Women Arrive at Yale
The first university arts institution, the School of the Fine Arts, opened in 1869. It was the first Yale school open to women, who formed the majority of students in the school’s first four decades.
The First Woman to Graduate
Alice Rufie Jordan Blake received a bachelor’s in law in 1886 from Yale Law School, becoming the university’s first female graduate.
Image: American Women (Mast, Crowell, & Kirkpatrick, 1897)
Yale’s First Women Ph.D.s
Seven women received their Ph.D.s from Yale in 1894, two years after the university opened its doors to women seeking graduate degrees.
“Yale Women” portrait by BrendaZlamany, 2016
Dr. Louise W. Farnam
After receiving her Ph.D. from Yale in 1916, Louise Farnam became the first woman to receive a medical degree from the School of Medicine in 1920.
Dr. Beatrix McCleary Hamburg
Beatrix McCleary Hamburg, M.D., was the first African American woman to attend the School of Medicine. After graduating in 1948, her work focused on behavioral and developmental issues among adolescents, especially minority children.
Yale College Opens Its Doors
In 1969, the first freshman women —230 out of more than 1200 freshmen—arrived at Yale College. They joined their male classmates in the trek across campus to attend the Freshman Assembly at Woolsey Hall.
Residential Life
Stephanie Brown, Alexis Krasilovsky, and Doris Zaleznik have lunch together in Berkley College dining hall. The three women were among Yale’s first women undergraduates admitted in 1969.
First Varsity Women’s Team
Formed in 1969, the women’s field hockey team was the first women’s varsity sport at Yale.

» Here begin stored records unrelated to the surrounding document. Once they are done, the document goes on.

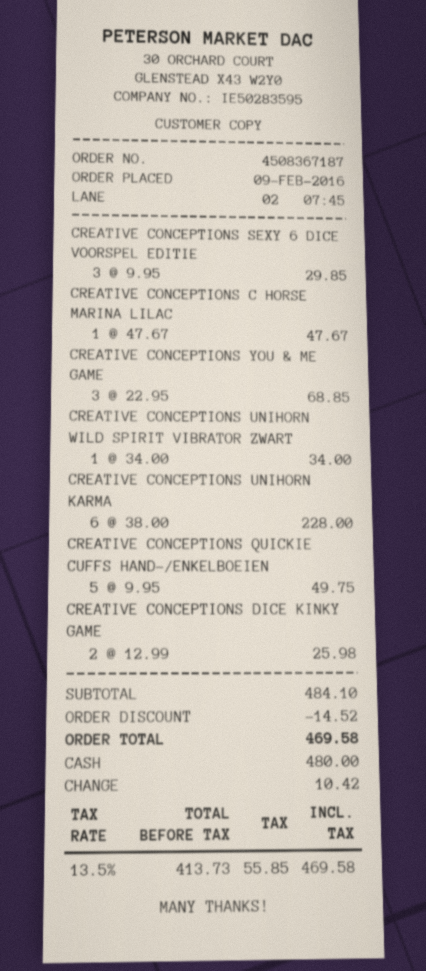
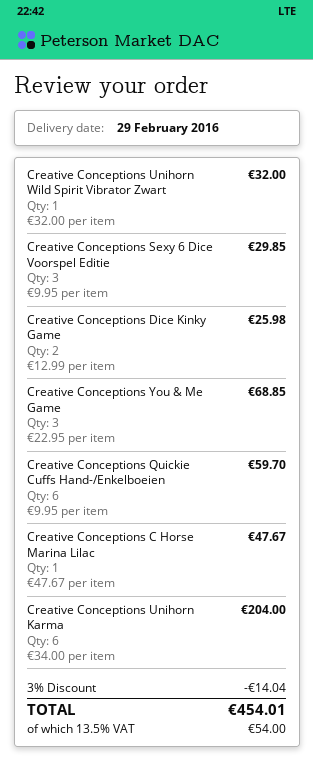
CREATIVE CONCEPTIONS UNIHORN WILD SPIRIT VIBRATOR ZWART: 1 x 34.00 = 34.00 -> 1 x 32.00 = 32.00
CREATIVE CONCEPTIONS UNIHORN KARMA: 6 x 38.00 = 228.00 -> 6 x 34.00 = 204.00
CREATIVE CONCEPTIONS QUICKIE CUFFS HAND-/ENKELBOEIEN: 5 x 9.95 = 49.75 -> 6 x 9.95 = 59.70
discount: 14.52 -> 14.04
tax: 13.5% = 55.85 -> 13.5% = 54.00
total: 469.58 -> 454.01

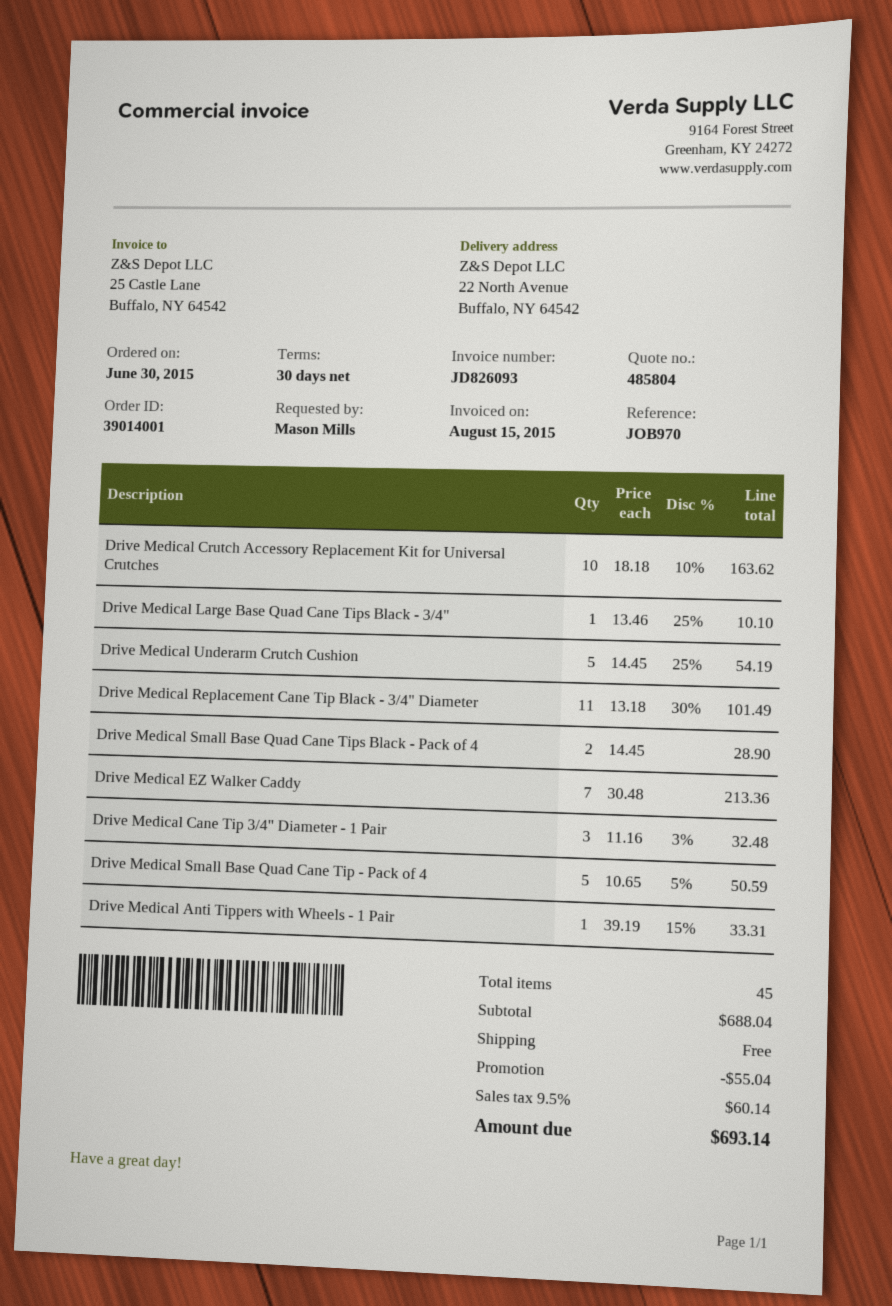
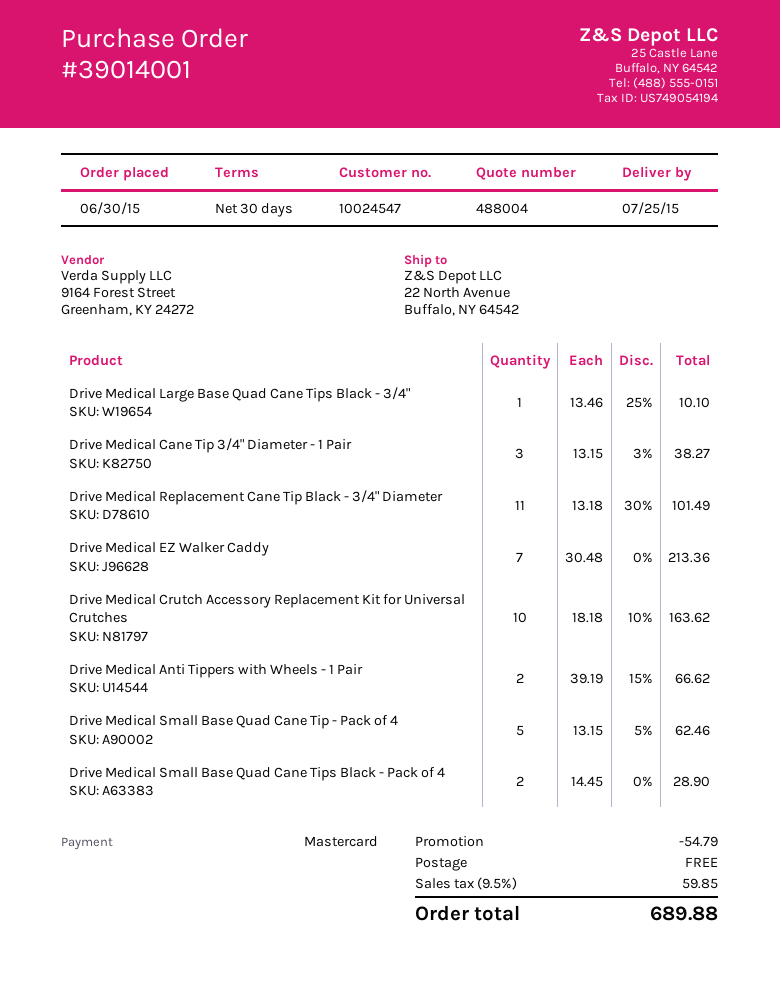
quote number: 485804 -> 488004
Drive Medical Underarm Crutch Cushion: 5 x 14.45 - 25% = 54.19 -> none
Drive Medical Cane Tip 3/4" Diameter - 1 Pair: 3 x 11.16 - 3% = 32.48 -> 3 x 13.15 - 3% = 38.27
Drive Medical Small Base Quad Cane Tip - Pack of 4: 5 x 10.65 - 5% = 50.59 -> 5 x 13.15 - 5% = 62.46
Drive Medical Anti Tippers with Wheels - 1 Pair: 1 x 39.19 - 15% = 33.31 -> 2 x 39.19 - 15% = 66.62
discount: 55.04 -> 54.79
tax: 9.5% = 60.14 -> 9.5% = 59.85
total: 693.14 -> 689.88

Activism on Beinecke Plaza
A student in the early 1970s hands out flyers as part of demonstration asking for an increase in women enrollment.
Pauli Murray
Anna Pauline “Pauli” Murray, ’65 J.S.D., ’79 Hon. D.Div., was a scholar, lawyer, and civil rights activist.Murray College opened in 2017, becoming Yale’s first residential college named after a woman.
Grace Hopper
In 2017, Calhoun College was renamed to honor one of Yale’s most distinguished graduates, Grace Murray Hopper ’30 M.A., ’34 Ph.D., a naval officer and computer programming pioneer.
Historical Timeline
Explore more key dates and milestones of women’s coeducation at Yale in a comprehensive historical timeline.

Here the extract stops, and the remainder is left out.